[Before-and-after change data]
****************

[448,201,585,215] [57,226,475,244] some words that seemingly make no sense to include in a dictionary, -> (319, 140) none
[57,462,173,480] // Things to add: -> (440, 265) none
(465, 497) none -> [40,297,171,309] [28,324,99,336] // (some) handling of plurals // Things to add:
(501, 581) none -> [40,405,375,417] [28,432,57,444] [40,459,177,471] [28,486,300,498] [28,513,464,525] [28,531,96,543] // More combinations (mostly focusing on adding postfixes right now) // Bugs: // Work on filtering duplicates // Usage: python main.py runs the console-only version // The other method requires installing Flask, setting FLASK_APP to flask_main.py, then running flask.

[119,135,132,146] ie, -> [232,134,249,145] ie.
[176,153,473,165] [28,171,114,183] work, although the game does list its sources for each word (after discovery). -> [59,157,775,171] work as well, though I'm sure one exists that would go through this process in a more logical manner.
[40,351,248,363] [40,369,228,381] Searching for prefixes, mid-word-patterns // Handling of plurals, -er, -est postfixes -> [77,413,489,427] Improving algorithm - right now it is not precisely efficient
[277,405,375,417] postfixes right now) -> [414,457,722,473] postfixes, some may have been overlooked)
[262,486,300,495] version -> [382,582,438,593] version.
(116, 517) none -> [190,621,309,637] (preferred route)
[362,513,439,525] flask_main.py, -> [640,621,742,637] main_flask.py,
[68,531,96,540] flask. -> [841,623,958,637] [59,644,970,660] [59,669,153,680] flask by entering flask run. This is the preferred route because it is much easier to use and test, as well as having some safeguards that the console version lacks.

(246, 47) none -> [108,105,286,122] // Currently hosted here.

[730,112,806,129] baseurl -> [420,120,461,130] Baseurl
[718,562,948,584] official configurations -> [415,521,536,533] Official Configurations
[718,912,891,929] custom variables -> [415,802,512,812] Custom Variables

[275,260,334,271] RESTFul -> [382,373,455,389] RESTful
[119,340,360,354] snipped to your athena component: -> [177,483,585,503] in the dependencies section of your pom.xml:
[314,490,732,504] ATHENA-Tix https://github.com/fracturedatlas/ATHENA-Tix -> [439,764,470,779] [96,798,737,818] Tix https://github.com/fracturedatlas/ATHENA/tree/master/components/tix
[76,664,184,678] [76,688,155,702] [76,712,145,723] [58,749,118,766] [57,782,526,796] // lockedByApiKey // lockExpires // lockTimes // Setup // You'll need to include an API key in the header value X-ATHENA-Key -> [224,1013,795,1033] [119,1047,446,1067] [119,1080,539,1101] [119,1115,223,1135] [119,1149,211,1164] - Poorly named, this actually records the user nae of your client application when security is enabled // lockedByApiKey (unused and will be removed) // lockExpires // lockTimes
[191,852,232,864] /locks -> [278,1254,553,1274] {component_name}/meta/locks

****************

▶ _Instructions to follow_
Write out every line in the data that holds the string "plurals".

▶ _Your response_
(465, 497) none -> [40,297,171,309] [28,324,99,336] // (some) handling of plurals // Things to add:
[40,351,248,363] [40,369,228,381] Searching for prefixes, mid-word-patterns // Handling of plurals, -er, -est postfixes -> [77,413,489,427] Improving algorithm - right now it is not precisely efficient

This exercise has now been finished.